Not very sure whether I understood your problem correctly, but I guess you couldn't install the BT dongle s/w properly ?

Win XP will detect that BT dongle automatically, no drivers needed . For other OS ,

Check this

*www.thinkdigit.com/forum/viewtopic.php?t=20261

And

*forum.gsmhosting.com/vbb/showthread.php?threadid=179871 ( Thanks to Ricky ) 

That may be of help 

.


----------



## mkmkmk (Feb 8, 2006)

Thanks  infra red and din for reply and sorry for my late response but i was busy with my emergency duties,,,,,,,

but infra red i have uninstalled already all IVT bluettooth related folders and even after doing search of that file in program files,,search results are ,,no such file exists here

and din u r guess is perfect i am unable to install bluetooth bluesoleil dongle this time,i cannt install drivers from cd and not from website of bluesoleil,,,,, and i have been using that since 3-4 months 
and xp is not detecting dongle,honestly i am not getting that becoz how i will dial connection then,,,,,,



*img498.imageshack.us/img498/1976/bsetuperror9ki.th.jpg


----------



## mkmkmk (Feb 8, 2006)

*img498.imageshack.us/img498/1976/bsetuperror9ki.jpg


----------



## mkmkmk (Feb 8, 2006)

little sucess,,,,,,,

by running chkdsk utility i have deleted that file and this time i installed dongle sucessfuly 

but ,,,,,,,now drivers not detecting dongle ,,,

,,after clking bluesoleil icon of desktop thats telling me to install dongle and after plugging dongle at usb port i am not getting next messege which i always observed is,,bluetooth is started,,,,,,,,,

so why not drivers detecting bluetooth now even drivers installed properly ?what might be the cause ?
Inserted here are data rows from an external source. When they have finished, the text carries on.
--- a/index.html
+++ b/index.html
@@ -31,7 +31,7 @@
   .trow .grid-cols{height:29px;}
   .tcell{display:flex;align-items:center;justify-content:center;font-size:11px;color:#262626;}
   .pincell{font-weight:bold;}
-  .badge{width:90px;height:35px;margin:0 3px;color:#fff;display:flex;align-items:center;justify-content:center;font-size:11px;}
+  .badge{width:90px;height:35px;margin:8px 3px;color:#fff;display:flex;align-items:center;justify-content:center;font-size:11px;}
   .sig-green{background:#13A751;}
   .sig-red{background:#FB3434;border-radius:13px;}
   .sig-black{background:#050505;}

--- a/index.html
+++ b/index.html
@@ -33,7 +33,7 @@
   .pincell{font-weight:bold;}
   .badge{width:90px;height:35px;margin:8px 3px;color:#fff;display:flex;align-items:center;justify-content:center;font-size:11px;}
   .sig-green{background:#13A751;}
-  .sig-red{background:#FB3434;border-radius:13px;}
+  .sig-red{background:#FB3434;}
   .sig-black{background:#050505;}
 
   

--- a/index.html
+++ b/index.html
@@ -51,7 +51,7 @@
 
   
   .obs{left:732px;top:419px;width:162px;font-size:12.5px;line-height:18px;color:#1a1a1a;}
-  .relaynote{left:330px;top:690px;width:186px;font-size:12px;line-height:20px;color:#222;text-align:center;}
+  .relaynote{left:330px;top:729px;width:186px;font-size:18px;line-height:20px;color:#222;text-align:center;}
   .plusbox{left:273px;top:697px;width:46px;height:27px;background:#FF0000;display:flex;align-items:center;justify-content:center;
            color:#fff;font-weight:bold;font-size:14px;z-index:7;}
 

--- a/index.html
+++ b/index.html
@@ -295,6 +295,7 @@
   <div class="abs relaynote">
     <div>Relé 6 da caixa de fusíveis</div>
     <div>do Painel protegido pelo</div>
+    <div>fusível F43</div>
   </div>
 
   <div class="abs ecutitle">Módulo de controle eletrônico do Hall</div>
or any problem with bluetooth means failing hardware problem if yes then how i can check whether its working or not 

expecting suggestions guys,,,,

regards 
manoj


----------



## mehulved (Feb 8, 2006)

One solution is if you can install SP2 in your PC cos drivers are auto-detected by Windows XP SP2. I am guessing SP2 isn't installed as you haven't mentioned about it.
If you suspect hardware problems solution is simple
If the light on bluetooth dongles comes on its working perfectly well. 
And if you detect anything wrong with USB port you can connect any other USB device to that port and check.


----------



## mkmkmk (Feb 9, 2006)

Thanks tech u r future,,,,

my os is xpsp2 i didnt mentioned that in past replies thats my mistake and now i have installed drivers properly  but  i think problem is with dongle becoz like past its not blinking now  and usb ports are fine becoz   usb scanner working properly

i think its time to replace dongle now,,,,,but just 2 months ago i purchased this so i thought it will not expire soon,,,,,

suggest me nice bluetooth dongle,,,current one was,,,BLUESOLEIL,,,,

thanks

manoj


----------



## mehulved (Feb 9, 2006)

The bluetooth dongle you used was an unbranded one. Bluesoliel is only the name of the software. 
Unbranded ones are generally unreliable. They may or may not work. Mine is working fine for well over 6 months and its an unbranded one. I guess you were out of luck there. Now, for your new dongle you can go for branded one but that will cost a lot more. Unbranded one will be cheap but no guarantee on how much will  they last. For some people it has lasted over 2 years. So, do think about it and make your choice to either go for a branded one or an unbranded one.
Before buying just make sure that your dongle surely isn't working by trying it out at some other computer just in case. These things sometimes behave erratically.


----------



## mkmkmk (Feb 10, 2006)

finally i purchased ORCHID its name of company
price 550 with 1 yr warranty ,beoz of warranty i purchased this one

hope this willl work for long timebecoz of warranty i opted this one
ya u r right i was under wrong delusion about previous dongle bevoz this time too have same software of bluesoleil 

thanks for u r nice suggestions tech 4 u and thanks to din and infra red too

regards
manpj


----------



## mehulved (Feb 10, 2006)

That's good and hopefully this one runs for a long time.
I myself was under the same delusion about bluesoliel and came to know about it on the forums itself . 
So, I suppose everything's working fine now.


----------



## infra_red_dude (Feb 10, 2006)

i've been using the orchid brand since an year widout any problems till now...touch wood!

actually orchid just prints its name on the dongle, the manufacturer is someone else. you can see the manufacturer in the hardware properties window.


----------